0

TL;DR

  • I'm trying to consolidate many S3 data-files into a fewer number using a Glue [Studio] job
  • Input data is Catalogued in Glue and queryable via Athena
  • Glue Job runs with "Succeeded" output status, but no output files are created

Details

Input I have data that's being created from a scraper on a once-per-minute cycle. It's dumping the output in JSON (gzip) format to a bucket. I have this bucket catalogued in Glue and can query against it, with no errors, using Athena. This makes me feel more confident that I have the Catalogue and data-structure set up correctly. Alone, this isn't ideal as it creates ~1.4K files per day, which makes the queries against the data (via Athena) quite slow as they have to scan way too many, far too small files

Goal I'd like to periodically (probably once per week, month, I'm not sure yet) consolidate the once-per-minute files into far fewer, so that queries are scanning bigger and less numerous files (faster queries).

Approach My plan is to create a Glue ETL job (using Glue Studio) to read from the Catalogue Table, and write to a new S3 location (maintaining the same JSON-gzip format, so I can just re-point the Glue table to the new S3 location with the consolidated files). I set up the job using Glue Studio, and when I run it it says is succeeded, but there's no output to the S3 location specified (not empty files, just nothing at all).

Stuck! I'm at a bit of a loss, since (1) it says it's succeeding, and (2) I'm not even modifying the script (see below), so I'd presume (maybe a bad idea) that it's not that.

Logs I've tried going through the CloudWatch logs to see if it'll help, but I don't get much out of there. I suspect it may have something to do with this entry, but I can't find a way to either confirm that or change anything to "fix" it. (The path definitely exists, verified by the fact that I can see it in S3, the Catalogue can search it as verified by Athena queries, and it's auto-generated by the Glue Studio script-builder.) To me it sounds like I've selected, somewhere, an option that makes it think I only want some sort of "incremental" scan of the data.
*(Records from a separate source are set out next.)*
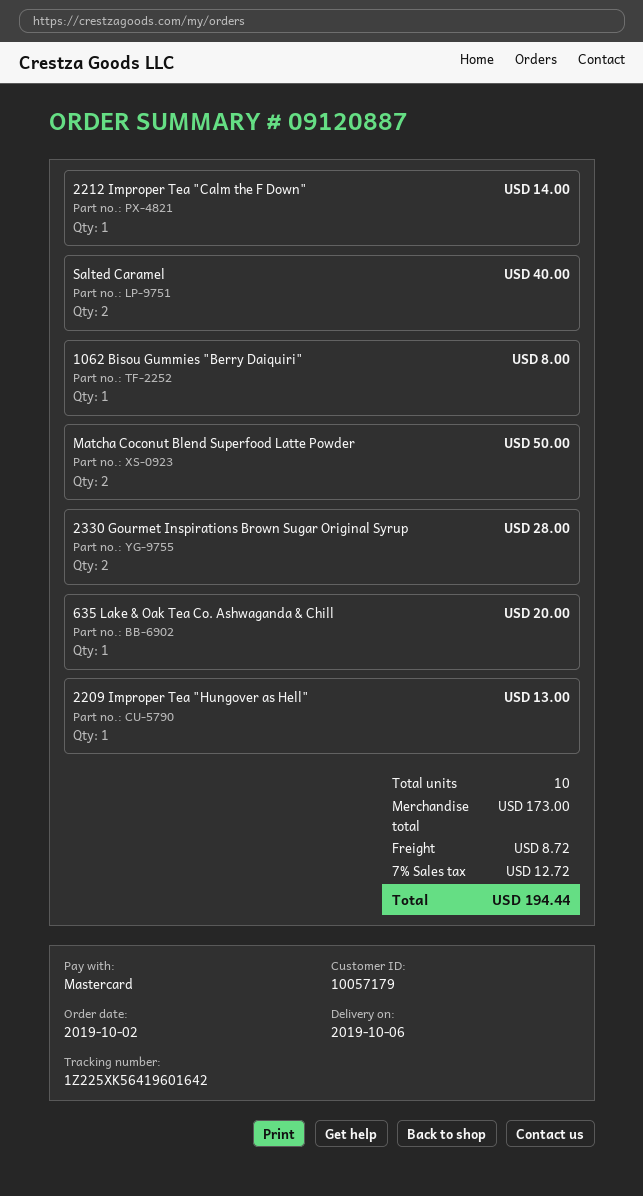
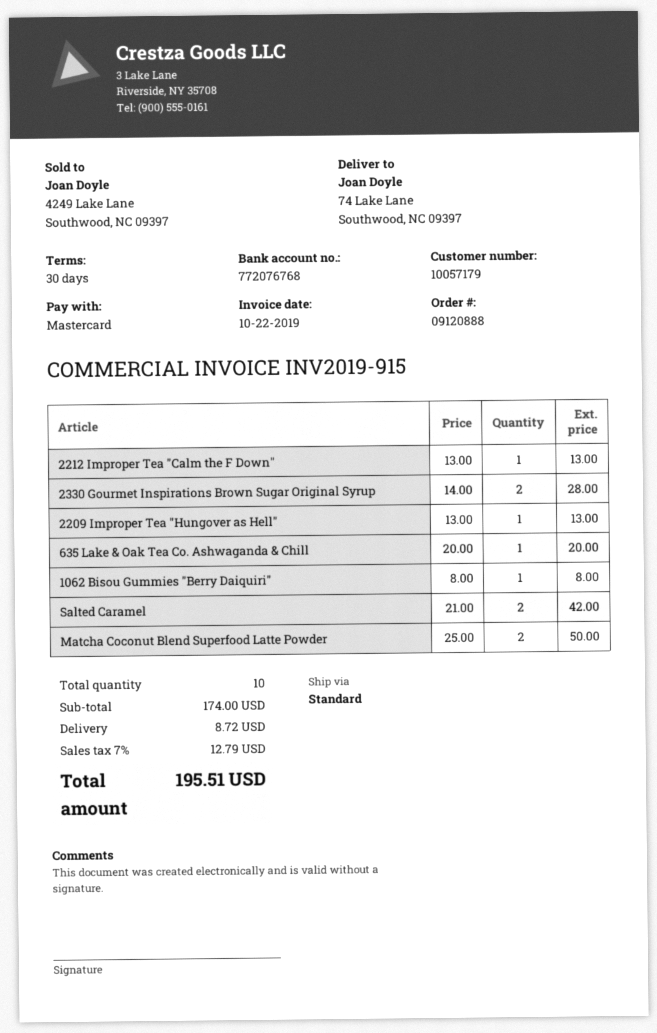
order number: 09120887 -> 09120888
2212 Improper Tea "Calm the F Down": 1 for 14.00 -> 1 for 13.00
Salted Caramel: 2 for 40.00 -> 2 for 42.00
subtotal: 173.00 -> 174.00
tax: 7% = 12.72 -> 7% = 12.79
total: 194.44 -> 195.51

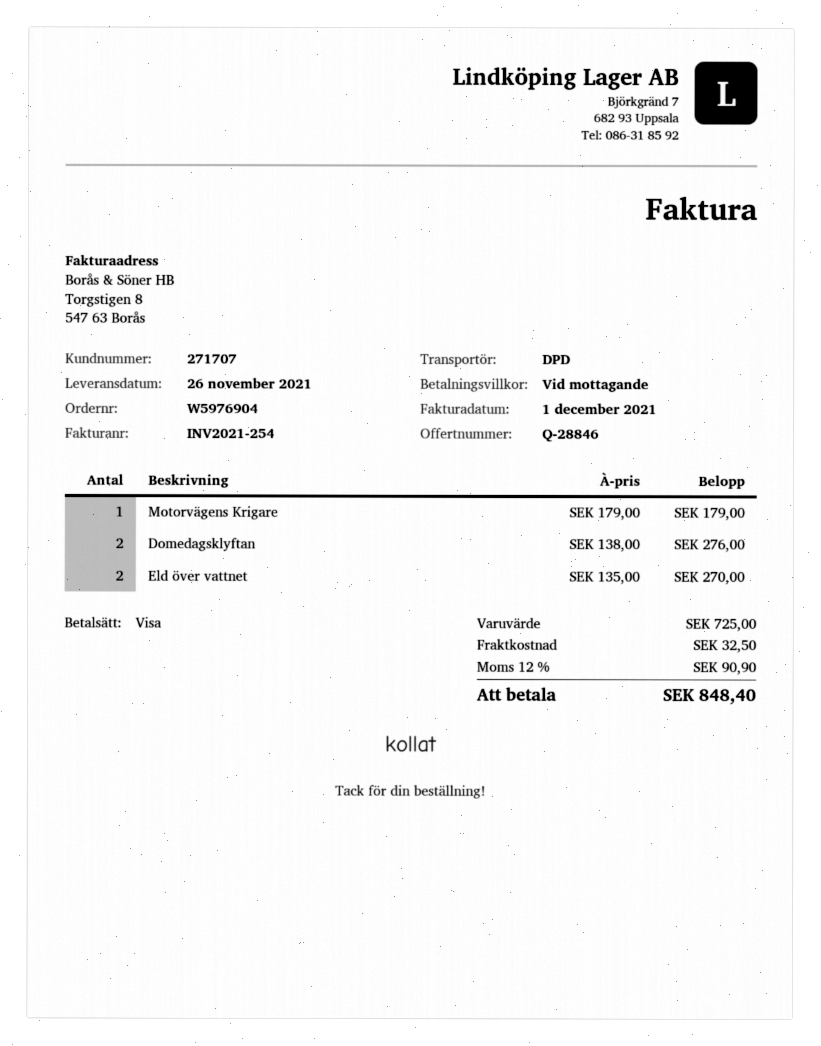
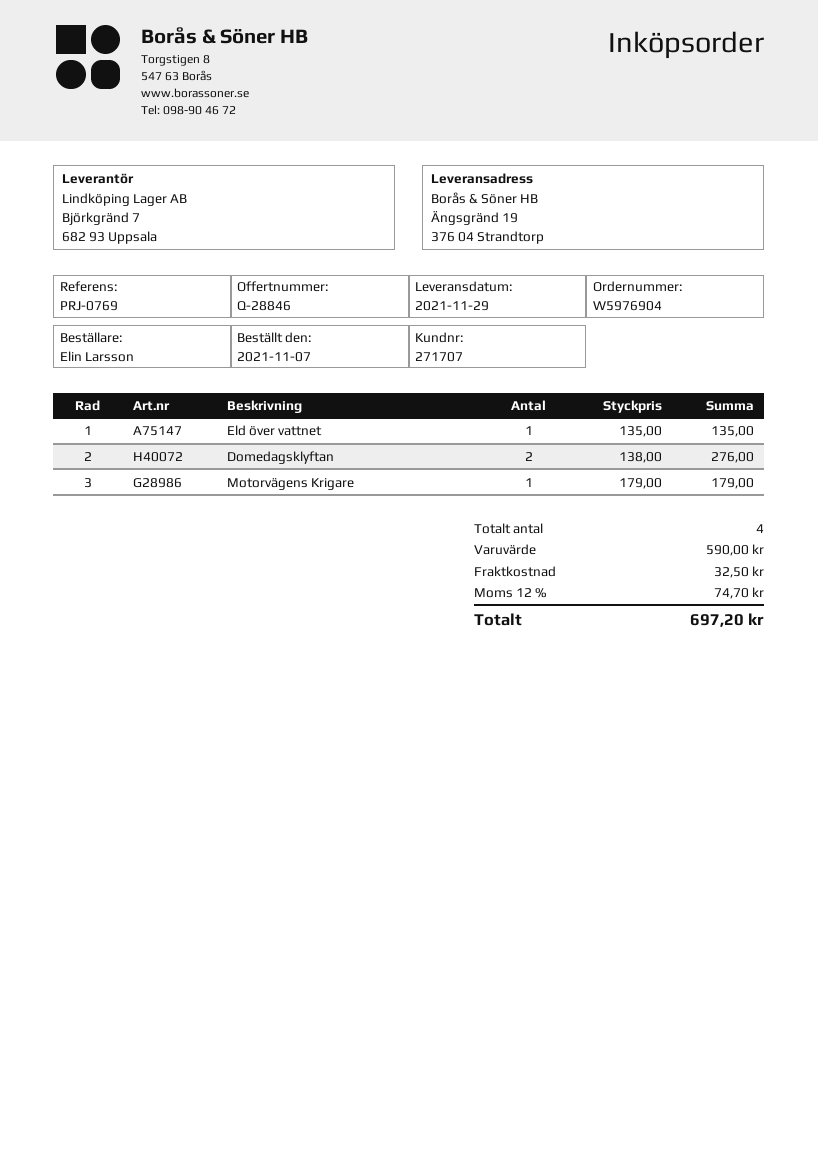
delivery date: 2021-11-26 -> 2021-11-29
Eld över vattnet: 2 x 135.00 = 270.00 -> 1 x 135.00 = 135.00
subtotal: 725.00 -> 590.00
tax: 12% = 90.90 -> 12% = 74.70
total: 848.40 -> 697.20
But I haven't (knowingly), nor can I find anywhere that would make it seem I have.

CloudWatch Log Entry

21/03/13 17:59:39 WARN HadoopDataSource: Skipping Partition {} as no new files detected @ s3://my_bucket/my_folder/my_source_data/ or path does not exist

Glue Script

import sys
from awsglue.transforms import *
from awsglue.utils import getResolvedOptions
from pyspark.context import SparkContext
from awsglue.context import GlueContext
from awsglue.job import Job

## @params: [JOB_NAME]
args = getResolvedOptions(sys.argv, ['JOB_NAME'])

sc = SparkContext()
glueContext = GlueContext(sc)
spark = glueContext.spark_session
job = Job(glueContext)
job.init(args['JOB_NAME'], args)
## @type: DataSource
## @args: [database = "my_database", table_name = "my_table", transformation_ctx = "DataSource0"]
## @return: DataSource0
## @inputs: []
DataSource0 = glueContext.create_dynamic_frame.from_catalog(database = "my_database", table_name = "my_table", transformation_ctx = "DataSource0")
## @type: DataSink
## @args: [connection_type = "s3", format = "json", connection_options = {"path": "s3://my_bucket/my_folder/consolidation/", "compression": "gzip", "partitionKeys": []}, transformation_ctx = "DataSink0"]
## @return: DataSink0
## @inputs: [frame = DataSource0]
DataSink0 = glueContext.write_dynamic_frame.from_options(frame = DataSource0, connection_type = "s3", format = "json", connection_options = {"path": "s3://my_bucket/my_folder/consolidation/", "compression": "gzip", "partitionKeys": []}, transformation_ctx = "DataSink0")
job.commit()

Other Posts I Researched First

None have the same problem of a "Succeeded" job providing no output. However, one had empty files being created, while another too many files. The most interesting approach was using Athena to create the new output file for you (with an external table); however, when I looked into that, it appeared that the output format options would not have JSON-gzip (or JSON without gzip), but only CSV and Parquet, which are non-preferred for my use.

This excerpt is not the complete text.